Why I gave: “In keeping with the spirit with which I received the images, I wanted them displayed together as a collection inspiring others. Since I graduated from Purdue University, it was the first place I thought of contacting. From the new initiatives of the College of Education with the Woodrow Wilson Indiana Teaching Fellowships to the youngsters who are here for weekend events as well as the thousands of college students who walk through the hallways to classes in Beering Hall, someone might just be inspired by the looking at the images.”
Edward J. Prusiecki
Donor: Edward J. Prusiecki, BS ‘39, agriculture, animal science general. Ed attended Purdue during the height of The Great Depression. His father was committed to assuring that he received a college education. The family owned a dairy in East Chicago, and Ed came to Purdue to learn more about the business. He says Purdue “taught me that I needed to think fast in order to succeed.” And that is what Ed did, owning and operating several businesses in northwest Indiana, including the Art Theatre in Hobart.
Gifts: Most recently, a unique collection of Mounted Birds and Animals, some being re-creations of extinct species, and a piano, both at Purdue North Central. He also has given to the John Purdue Club, Purdue Athletics, Purdue Visual and Performing Arts, the College of Agriculture, and Purdue Libraries. A room in the Dauch Alumni Center in West Lafayette is named for him in recognition of his continued generosity to the University.
Purpose: The Mounted Birds and Animals collection is for display and for the education of students taking courses in the College of Science. The piano is for music students.
Why I gave: “I believe it is important to preserve history and give students an opportunity today to learn from our past. Donating the mounted birds to Purdue North Central helps me know that the collection will be taken care of and put to good use to help students learn and think.”
Susan and Christopher Burke
Donors: Susan Burke, BS ’78, liberal arts, and Christopher Burke, BA ‘77, MA ‘79, Ph.D. ’83 — all in Civil Engineering. Christopher is president of Christopher B. Burke Engineering, Ltd., a full-service consulting engineering firm specializing in civil, municipal, traffic, construction, water resources, environmental, structural and mechanical engineering with offices in Rosemont, St. Charles, New Lenox, and Peoria, Illinois, and Indianapolis, Crown Point, South Bend, Columbus, and Fort Wayne, Indiana. Started in 1986, the firm has grown to approximately 250 employees.
Gifts: The Christopher and Susan Burke Hydraulic Laboratory, dedicated in 1999, to train future generations of Purdue civil engineers; the Christopher B. Burke Professorship in Civil Engineering; student and faculty awards, including the Rosemary K. Burke and Edmund M. Burke awards in tribute to his parents; support for Purdue Chapter of Chi Epsilon, the National Civil Engineering Honor Society.
Purpose: To attract and support outstanding educators to Purdue; to promote research and learning; to support students; and to foster excellence in the School of Civil Engineering.
Why I gave: “The educational experience I had at Purdue was fantastic,” says Christopher Burke. “I feel very close to the faculty and the department and have stayed in touch so I know how beneficial these gifts are in attracting faculty and providing learning opportunities and enhancing the previously out-grown space. The scholarships and awards to faculty are to reward excellence.”

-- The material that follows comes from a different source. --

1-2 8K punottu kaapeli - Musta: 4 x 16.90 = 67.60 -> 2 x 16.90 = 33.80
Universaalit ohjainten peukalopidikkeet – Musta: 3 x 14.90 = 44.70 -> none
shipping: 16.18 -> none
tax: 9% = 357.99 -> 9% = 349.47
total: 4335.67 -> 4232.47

James and Sharie Broadhead
Donors: James and Sharie Broadhead. Sharie graduated from Purdue Consumer and Family Sciences in 1965 with a food science degree. She received a master’s in science education in nutrition from Columbia University in 1968. She worked in the research laboratories of Stauffer Chemical Company before leaving to raise their four children. Jim graduated from Cornell University and Columbia Law School. In 2002, he retired as CEO of FPL Group and its principal subsidiary, Florida Power & Light Co.

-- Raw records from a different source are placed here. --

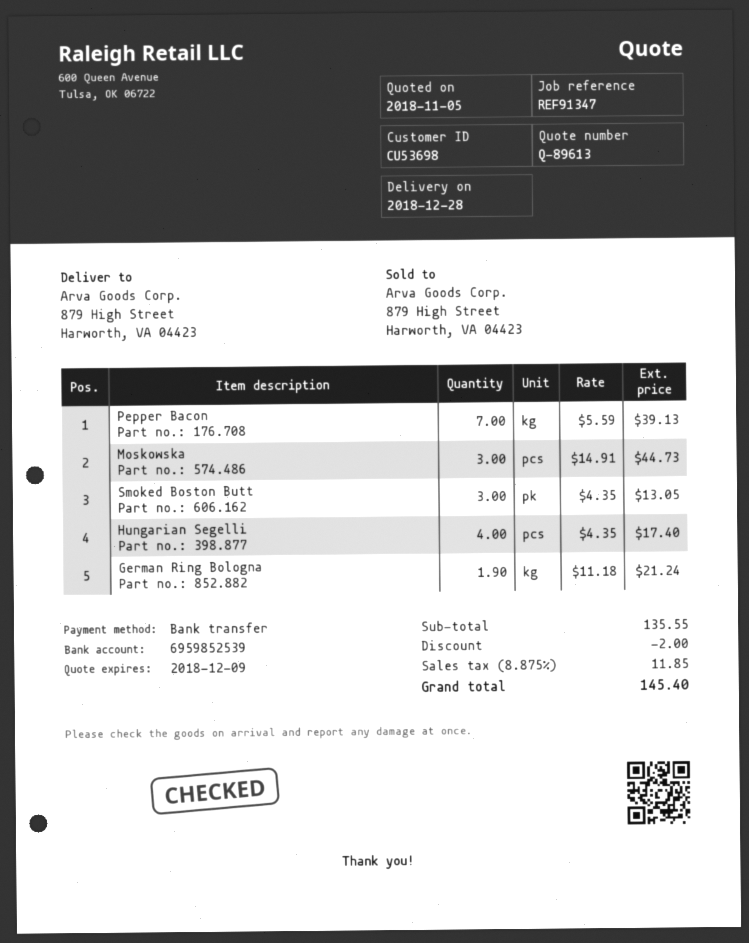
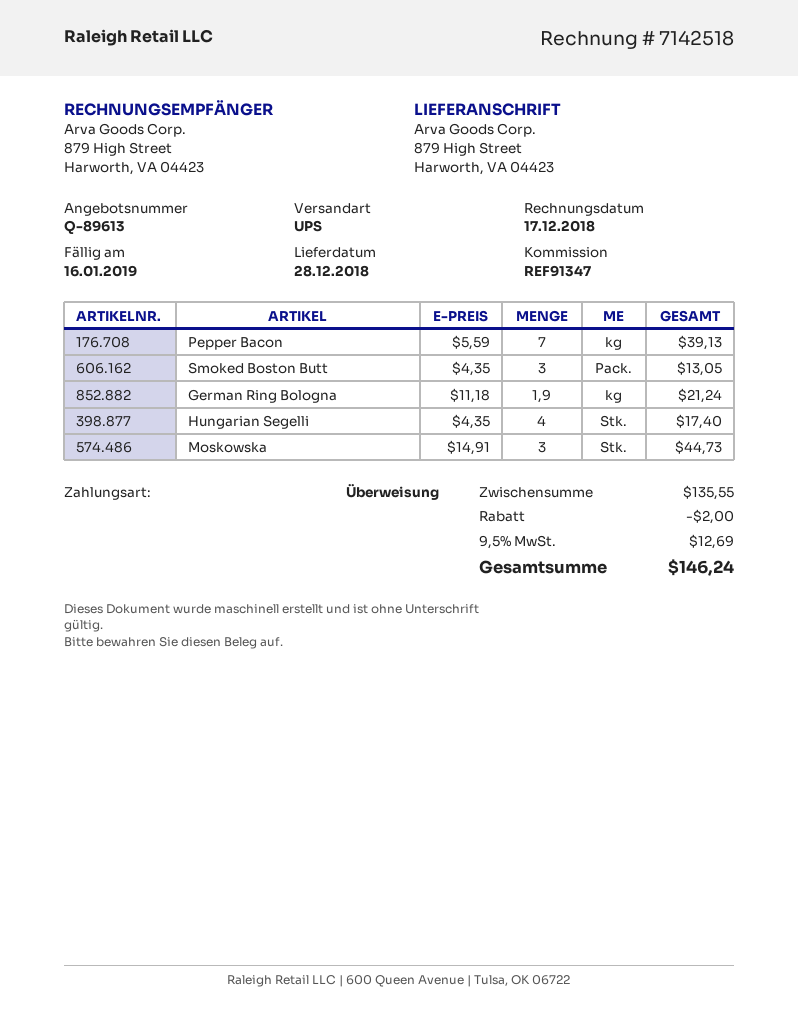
tax: 8.875% = 11.85 -> 9.5% = 12.69
total: 145.40 -> 146.24

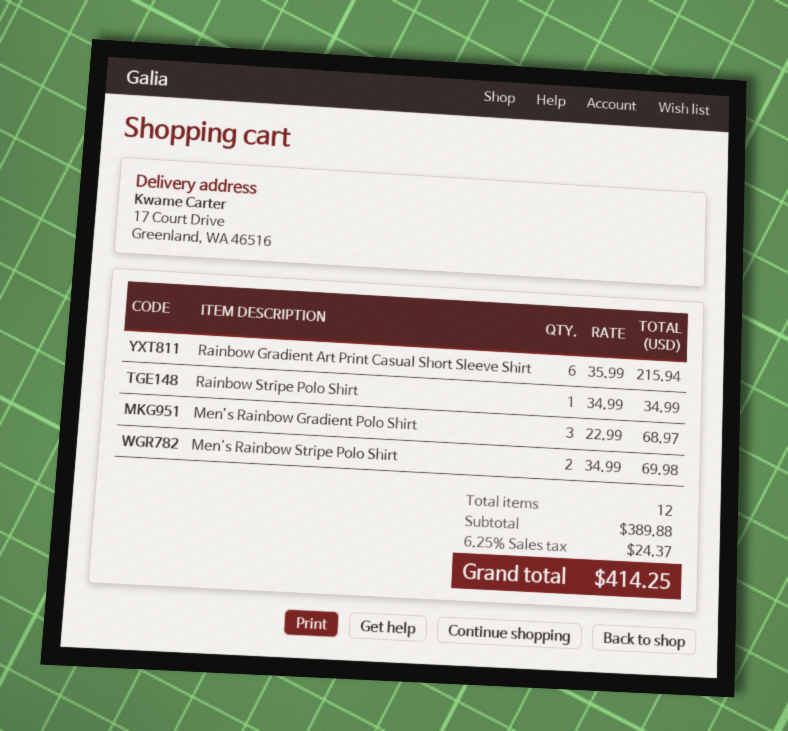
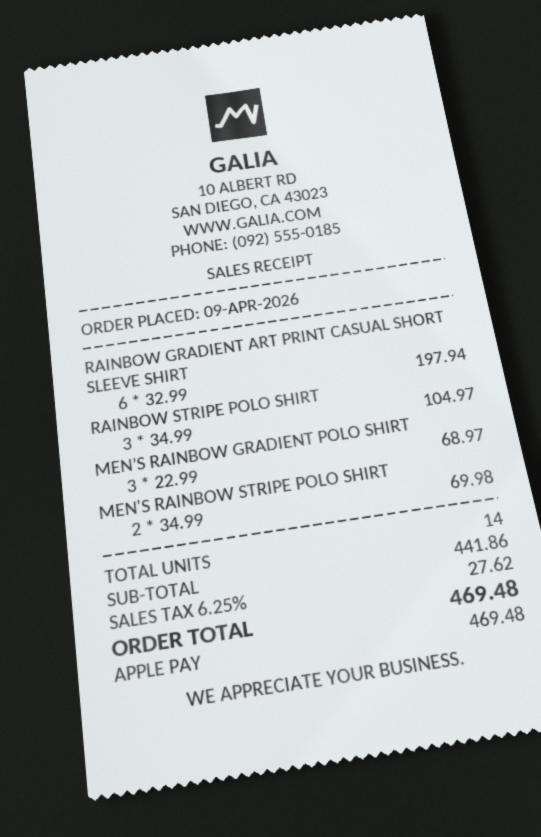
Rainbow Gradient Art Print Casual Short Sleeve Shirt: 6 x 35.99 = 215.94 -> 6 x 32.99 = 197.94
Rainbow Stripe Polo Shirt: 1 x 34.99 = 34.99 -> 3 x 34.99 = 104.97
total quantity: 12 -> 14
subtotal: 389.88 -> 441.86
tax: 6.25% = 24.37 -> 6.25% = 27.62
total: 414.25 -> 469.48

Gift: The Sharon Rulon Broadhead Scholarship in Consumer and Family Sciences. The scholarship was created on the occasion of their 40th wedding anniversary.
Purpose: To provide student support. The first recipient of the scholarship was named last fall.

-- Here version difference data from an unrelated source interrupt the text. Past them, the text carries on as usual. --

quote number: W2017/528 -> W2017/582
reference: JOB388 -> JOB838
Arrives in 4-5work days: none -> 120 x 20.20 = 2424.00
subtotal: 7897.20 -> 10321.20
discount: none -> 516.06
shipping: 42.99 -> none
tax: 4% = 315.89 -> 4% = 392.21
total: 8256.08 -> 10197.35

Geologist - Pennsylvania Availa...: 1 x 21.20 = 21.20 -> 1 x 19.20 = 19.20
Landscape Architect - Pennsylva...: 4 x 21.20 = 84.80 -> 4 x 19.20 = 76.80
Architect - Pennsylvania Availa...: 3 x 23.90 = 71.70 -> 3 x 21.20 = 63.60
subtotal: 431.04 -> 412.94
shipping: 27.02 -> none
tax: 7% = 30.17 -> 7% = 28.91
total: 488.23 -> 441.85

Why we gave: “We believe privileged people have an obligation to help others and to do so in an intelligent and effective manner,” Jim says. “One of the most effective ways of helping, and at the same time building a stronger America, is by supporting education.” Sharie says: “I received scholarships that helped me through Purdue. We felt it appropriate to give something back to the institution that I love and that provided assistance to me.”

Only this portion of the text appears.